Screenshot 2026 05 14 at 11.15.41 Am

When headlines talk about AI, they feature money and fear. Which companies will dominate? Which jobs will disappear? Will AI destroy us?

Missing from the conversation is a more interesting possibility — that we could use AI to help democracies work better.

Governments collect more public input than ever — consultations, service requests, surveys, social media — but most of it goes unread. A council may receive 10,000 responses to a planning consultation and lack the capacity to make sense of them. When citizens participate and nothing changes, trust erodes. Across thirty OECD countries, 44 per cent of people report low or no trust in their national government.

We can use AI to fix the overload that ails our institutions and, at the same time, make them more responsive. In Camden, for example, the council launched Britain’s largest trial in participatory democracy, using AI-powered tools to help residents shape the future of adult social care. The technology lets institutions listen at the scale that people are demanding to be heard.

Camden is a working example of AI designed to help governments get smarter from the collective wisdom of the communities they serve. But it remains an exception, because we have yet to approach the challenges of democracy as a solvable problem.

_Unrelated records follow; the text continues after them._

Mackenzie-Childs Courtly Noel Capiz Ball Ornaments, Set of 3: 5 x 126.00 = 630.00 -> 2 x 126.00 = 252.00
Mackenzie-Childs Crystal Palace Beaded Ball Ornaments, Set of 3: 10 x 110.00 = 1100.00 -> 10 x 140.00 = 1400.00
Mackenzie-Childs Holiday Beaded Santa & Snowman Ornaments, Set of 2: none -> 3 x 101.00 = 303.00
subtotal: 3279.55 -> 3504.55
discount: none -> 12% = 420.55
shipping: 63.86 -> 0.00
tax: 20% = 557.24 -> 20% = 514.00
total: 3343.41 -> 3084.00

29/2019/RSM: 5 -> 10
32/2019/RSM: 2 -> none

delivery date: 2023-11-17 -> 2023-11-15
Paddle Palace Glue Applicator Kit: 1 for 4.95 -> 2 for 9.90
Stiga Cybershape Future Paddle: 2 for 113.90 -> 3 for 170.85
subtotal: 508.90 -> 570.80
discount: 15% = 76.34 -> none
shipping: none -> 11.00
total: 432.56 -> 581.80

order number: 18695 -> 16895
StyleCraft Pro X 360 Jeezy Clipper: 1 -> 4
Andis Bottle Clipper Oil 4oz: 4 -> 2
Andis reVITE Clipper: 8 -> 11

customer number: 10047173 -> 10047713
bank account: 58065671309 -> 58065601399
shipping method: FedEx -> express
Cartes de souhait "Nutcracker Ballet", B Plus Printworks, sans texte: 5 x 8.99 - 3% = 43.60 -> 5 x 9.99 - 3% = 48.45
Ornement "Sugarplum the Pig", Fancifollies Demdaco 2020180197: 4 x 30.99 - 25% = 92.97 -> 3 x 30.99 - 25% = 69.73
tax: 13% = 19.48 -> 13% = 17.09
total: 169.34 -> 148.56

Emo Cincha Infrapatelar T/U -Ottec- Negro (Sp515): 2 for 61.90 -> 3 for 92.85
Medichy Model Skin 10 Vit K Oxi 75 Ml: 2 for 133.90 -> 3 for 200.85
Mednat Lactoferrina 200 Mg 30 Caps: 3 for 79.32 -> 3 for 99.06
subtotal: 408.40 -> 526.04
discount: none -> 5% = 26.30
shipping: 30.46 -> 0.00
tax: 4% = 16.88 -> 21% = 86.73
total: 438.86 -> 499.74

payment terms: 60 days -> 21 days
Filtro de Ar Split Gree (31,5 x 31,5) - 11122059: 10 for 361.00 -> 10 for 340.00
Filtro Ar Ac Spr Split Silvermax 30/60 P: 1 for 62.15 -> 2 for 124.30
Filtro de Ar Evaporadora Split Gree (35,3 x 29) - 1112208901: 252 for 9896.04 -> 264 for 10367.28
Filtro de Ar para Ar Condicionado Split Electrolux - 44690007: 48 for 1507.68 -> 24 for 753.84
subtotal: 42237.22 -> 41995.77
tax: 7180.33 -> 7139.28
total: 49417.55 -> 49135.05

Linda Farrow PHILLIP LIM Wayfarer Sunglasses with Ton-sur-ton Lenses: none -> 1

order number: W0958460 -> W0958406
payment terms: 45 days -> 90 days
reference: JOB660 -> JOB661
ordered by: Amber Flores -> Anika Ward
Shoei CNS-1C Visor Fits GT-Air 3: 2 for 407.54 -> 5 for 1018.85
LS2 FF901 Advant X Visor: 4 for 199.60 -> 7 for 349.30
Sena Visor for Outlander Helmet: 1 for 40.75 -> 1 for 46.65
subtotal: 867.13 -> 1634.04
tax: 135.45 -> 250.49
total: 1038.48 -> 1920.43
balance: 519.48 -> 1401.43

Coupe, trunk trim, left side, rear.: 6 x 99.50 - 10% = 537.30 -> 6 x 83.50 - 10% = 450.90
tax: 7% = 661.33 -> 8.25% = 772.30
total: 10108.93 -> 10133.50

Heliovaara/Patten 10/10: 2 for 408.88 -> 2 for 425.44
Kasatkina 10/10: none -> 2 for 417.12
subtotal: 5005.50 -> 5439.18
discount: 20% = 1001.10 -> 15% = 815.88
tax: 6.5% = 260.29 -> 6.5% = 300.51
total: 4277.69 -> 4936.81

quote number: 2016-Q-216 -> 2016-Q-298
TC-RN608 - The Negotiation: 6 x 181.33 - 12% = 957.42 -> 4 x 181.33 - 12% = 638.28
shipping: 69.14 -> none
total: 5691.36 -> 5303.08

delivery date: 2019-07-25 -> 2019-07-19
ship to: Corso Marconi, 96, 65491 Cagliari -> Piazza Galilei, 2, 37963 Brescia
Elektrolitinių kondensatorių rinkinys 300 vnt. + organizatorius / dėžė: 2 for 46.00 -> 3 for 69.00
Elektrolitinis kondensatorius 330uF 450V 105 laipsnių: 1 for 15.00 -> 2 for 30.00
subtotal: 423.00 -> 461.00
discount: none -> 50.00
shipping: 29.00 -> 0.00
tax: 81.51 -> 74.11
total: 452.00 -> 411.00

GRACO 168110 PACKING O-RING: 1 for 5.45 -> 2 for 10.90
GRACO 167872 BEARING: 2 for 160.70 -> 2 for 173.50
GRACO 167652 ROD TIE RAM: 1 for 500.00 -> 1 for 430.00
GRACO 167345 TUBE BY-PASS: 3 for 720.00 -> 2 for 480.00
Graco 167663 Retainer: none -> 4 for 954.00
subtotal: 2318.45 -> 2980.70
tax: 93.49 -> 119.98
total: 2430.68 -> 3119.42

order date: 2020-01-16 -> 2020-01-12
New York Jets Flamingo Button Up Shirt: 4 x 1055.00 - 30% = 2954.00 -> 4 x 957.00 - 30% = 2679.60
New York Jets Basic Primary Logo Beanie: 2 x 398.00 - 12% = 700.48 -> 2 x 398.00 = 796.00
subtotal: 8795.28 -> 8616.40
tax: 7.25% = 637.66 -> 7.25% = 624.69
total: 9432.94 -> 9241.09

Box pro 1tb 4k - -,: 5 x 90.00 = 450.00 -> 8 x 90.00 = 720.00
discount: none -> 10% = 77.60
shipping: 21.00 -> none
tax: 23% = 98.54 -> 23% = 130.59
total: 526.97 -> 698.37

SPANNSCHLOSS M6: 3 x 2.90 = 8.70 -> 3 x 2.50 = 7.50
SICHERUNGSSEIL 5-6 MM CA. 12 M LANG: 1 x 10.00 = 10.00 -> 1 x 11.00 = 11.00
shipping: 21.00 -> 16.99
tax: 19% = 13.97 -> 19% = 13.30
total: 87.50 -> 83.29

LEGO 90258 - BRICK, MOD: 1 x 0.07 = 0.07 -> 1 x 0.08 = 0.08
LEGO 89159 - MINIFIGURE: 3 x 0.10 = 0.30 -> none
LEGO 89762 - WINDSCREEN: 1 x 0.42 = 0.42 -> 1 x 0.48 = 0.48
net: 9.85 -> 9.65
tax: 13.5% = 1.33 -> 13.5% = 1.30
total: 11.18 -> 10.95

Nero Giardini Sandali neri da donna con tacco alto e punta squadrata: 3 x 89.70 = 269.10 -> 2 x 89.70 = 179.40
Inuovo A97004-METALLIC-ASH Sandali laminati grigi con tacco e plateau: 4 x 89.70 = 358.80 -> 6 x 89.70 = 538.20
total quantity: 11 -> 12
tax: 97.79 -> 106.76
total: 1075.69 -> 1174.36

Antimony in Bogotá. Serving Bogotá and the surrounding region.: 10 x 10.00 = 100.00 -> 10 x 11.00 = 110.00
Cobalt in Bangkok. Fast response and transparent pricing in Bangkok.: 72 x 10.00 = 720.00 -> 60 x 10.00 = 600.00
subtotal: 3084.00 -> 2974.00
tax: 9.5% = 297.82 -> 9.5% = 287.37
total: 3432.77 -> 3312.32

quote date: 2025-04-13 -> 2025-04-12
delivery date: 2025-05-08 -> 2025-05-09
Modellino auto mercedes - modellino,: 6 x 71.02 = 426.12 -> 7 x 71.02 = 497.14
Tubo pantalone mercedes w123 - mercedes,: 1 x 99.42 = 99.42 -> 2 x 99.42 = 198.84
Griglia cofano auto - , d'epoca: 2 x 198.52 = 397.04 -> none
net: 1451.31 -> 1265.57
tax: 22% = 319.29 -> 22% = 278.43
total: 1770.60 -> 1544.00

Scotland has a record of democratic innovation few countries can match — participatory budgeting embedded in local government, pioneering experiments in public deliberation, and, recently, a stakeholder exchange at the University of Edinburgh’s Futures Institute (EFI) exploring how data and AI should be governed.

The university is home to more than 60 years of AI research and the UK’s national supercomputer. The question is whether anyone will put those things together, building AI that makes democratic participation work at scale, not just in one-off experiments.

Britain should establish a dedicated research programme for democratic AI, backed by public funding, tasked with building the tools that councils, health authorities, and planning departments actually need. Not another advisory board, not another white paper, but a funded, long-term commitment. Every council, health authority, and planning department faces the same problem — more demand, fewer staff, bigger problems.

Democratic AI is how we solve them — and the country that builds these tools first will export them to every democracy that needs them.